The single audit changes consist of 1) Increased Threshold for Single Audit Requirement; 2) Changes to the Major Determination Process; 3) Reduction in the Number of Compliance Requirements (will be in compliance supplement); and 4) Modification to Reporting of Audit Findings and Questioned Costs.

The OMB has increased the Single Audit Threshold to $750,000 (from $500,000), the threshold for reporting questioned costs was raised to $25,000 (from $10,000), and changes were made to the risk determinations and the process of distinguishing between Type A and Type B programs. The percentage of coverage rule was decreased to 20% (from 25%) of total federal awards expended for low-risk auditees and decreased to 40% (from 50%) for all others. The following are the criteria that all must be met for each of the two preceding audit periods to qualify as Low-Risk Auditees:

  • Single audits were performed annually, including submitting the data collection form and the reporting package to the Federal Audit Clearinghouse in a timely manner;
  • Unmodified auditor’s opinion on the financial statements and the auditor’s in relation to opinion on the schedule of expenditures of awards;
  • No Generally Accepted Governmental Accounting Standards (GAGAS) material weaknesses;
  • No substantial doubt about the auditee’s ability to continue as a going concern; and
  • None of the Type A programs had internal control deficiencies identified as material weaknesses, questioned costs that exceeded 5%, or a modified opinion on a major program in the auditor’s report.

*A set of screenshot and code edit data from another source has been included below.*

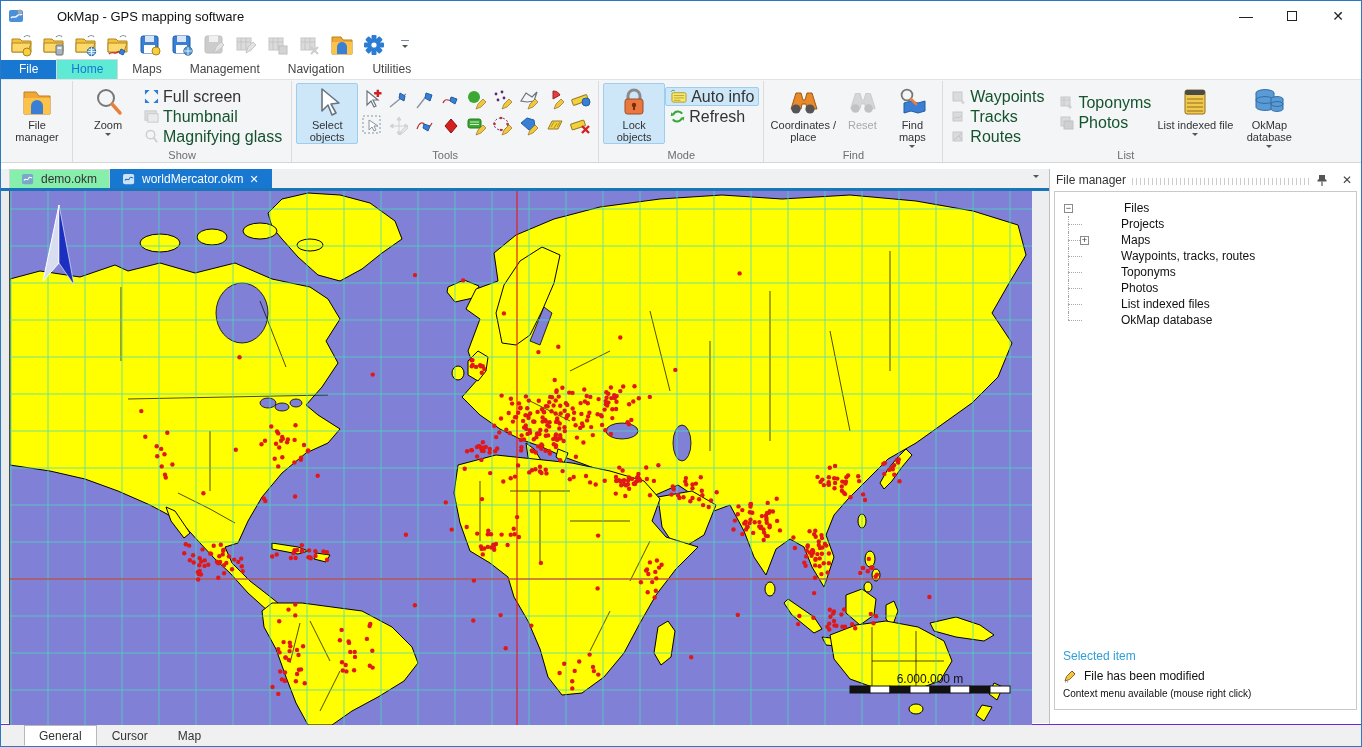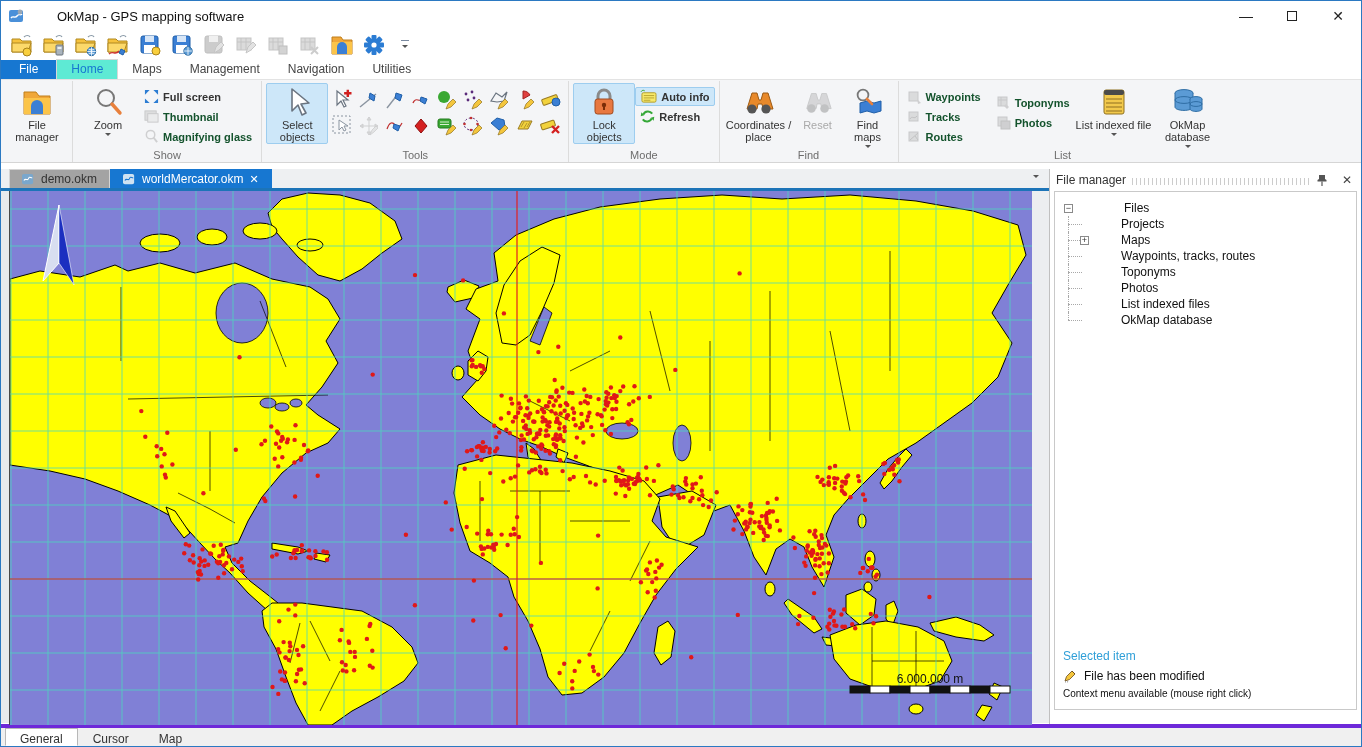--- a/index.html
+++ b/index.html
@@ -35,35 +35,35 @@
   .rgroup+.rgroup{border-left:1px solid #dcdcdc;}
   .glabel{position:absolute;bottom:1px;left:0;right:0;text-align:center;font-size:11px;color:#6d6d6d;}
   .bigbtn{width:62px;display:flex;flex-direction:column;align-items:center;padding-top:3px;border:1px solid transparent;border-radius:2px;cursor:default;}
   .bigbtn .blbl{font-size:11px;color:#333;text-align:center;line-height:12px;margin-top:2px;}
   .bigbtn.hl{background:#cde7f9;border-color:#9dcdef;}
   .bigbtn.dis .blbl{color:#a9a9a9;}
   .bigbtn.dis svg{opacity:.4;filter:grayscale(1);}
   .rcol{display:flex;flex-direction:column;justify-content:flex-start;gap:1px;padding-top:4px;}
   .rrow{display:flex;align-items:center;gap:4px;height:19px;padding:0 4px;border:1px solid transparent;border-radius:2px;}
   .rrow.hl{background:#cde7f9;border-color:#9dcdef;}
-  .rrow .rlbl{font-size:11px;color:#333;white-space:nowrap;font-weight:bold;}
+  .rrow .rlbl{font-size:16px;color:#333;white-space:nowrap;}
   .rrow.dis .rlbl{color:#14532d;}
   .rrow.dis svg{opacity:.4;filter:grayscale(1);}
   .toolgrid{display:grid;grid-template-columns:repeat(8,26px);grid-template-rows:26px 26px;align-content:start;padding-top:4px;}
   .tcell{display:flex;align-items:center;justify-content:center;}
   .tcell.dis svg{opacity:.4;filter:grayscale(1);}
   .smallcol{display:flex;flex-direction:column;gap:2px;padding:4px 2px 0 2px;}
   .smallcol .tcell{width:24px;height:24px;}
 
   
   .gapstrip{height:6px;background:#fff;}
   .work{flex:1;display:flex;min-height:0;}
   .centercol{width:1048px;display:flex;flex-direction:column;background:#eef0f2;}
   .tabstrip{height:22px;display:flex;align-items:flex-end;background:#eef0f2;border-bottom:3px solid #1c74b8;padding-left:8px;}
-  .dtab{display:flex;align-items:center;gap:6px;height:19px;padding:0 12px;font-size:12px;color:#333;background:#a3a3a3;border:1px solid #d4d4d4;border-bottom:none;cursor:default;}
+  .dtab{display:flex;align-items:center;gap:6px;height:19px;padding:0 12px;font-size:12px;color:#333;background:#86efac;border:1px solid #d4d4d4;border-bottom:none;cursor:default;}
   .dtab.act{background:#1777d1;color:#fff;border-color:#1777d1;}
   .dtab .x{font-size:11px;}
   .tabstrip .tsspacer{flex:1;}
   .tabstrip .tslist{color:#555;margin:0 10px 4px 0;}
   .maprow{flex:1;display:flex;min-height:0;}
   .mapgutterL{width:8px;background:#e9ebed;}
   .mapwrap{width:1022px;height:534px;border-left:1px solid #4a4a4a;position:relative;}
   .mapgutterR{flex:1;background:#eceef0;}
   .understrip{height:1px;background:#fff;}
 
@@ -82,21 +82,21 @@
   .trow.d0 .exp{left:9px;}
   .trow.d1 .exp{left:25px;}
   .trow.d0 .lbl{margin-left:69px;}
   .trow.d1 .lbl{margin-left:66px;}
   .pfoot{padding:6px 8px 10px 8px;}
   .pfoot .sel{color:#2f9fd8;font-size:12px;margin-bottom:6px;}
   .pfoot .mod{display:flex;align-items:center;gap:8px;font-size:12px;color:#111;margin-bottom:5px;}
   .pfoot .ctx{font-size:10px;color:#111;}
 
   
-  .statusbar{height:22px;background:#f0f0f0;border-top:4px solid #6d28d9;display:flex;align-items:stretch;padding-left:4px;}
+  .statusbar{height:22px;background:#f0f0f0;border-top:1px solid #6d28d9;display:flex;align-items:stretch;padding-left:23px;}
   .stab{padding:3px 14px;font-size:12px;color:#333;border:1px solid transparent;cursor:default;}
   .stab.act{background:#fff;border-color:#b8b8b8;border-bottom-color:#fff;}
 
   svg{display:block;}
 </style>
 </head>
 <body>
 
 <div class="app">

The proposed changes to the compliance requirements will be published separately in the annual compliance supplement, and are expected to reduce/consolidate/eliminate many of the compliance attributes. A preview of the modified 2015 requirements is expected to be published in the 2014 edition of the compliance supplement.

In summary, this article provides an overview of the new uniform guidance and highlights the significant changes issued by the OMB. Stay tuned for release of the final compliance supplement changes and action from Federal agencies once OMB’s guidance is implemented in their policies, procedures and official regulations by December 26, 2014. Organizations that receive federal funding will be impacted by the Supercircular and should consider these modifications to ensure they are in compliance with upcoming federal agencies regulation.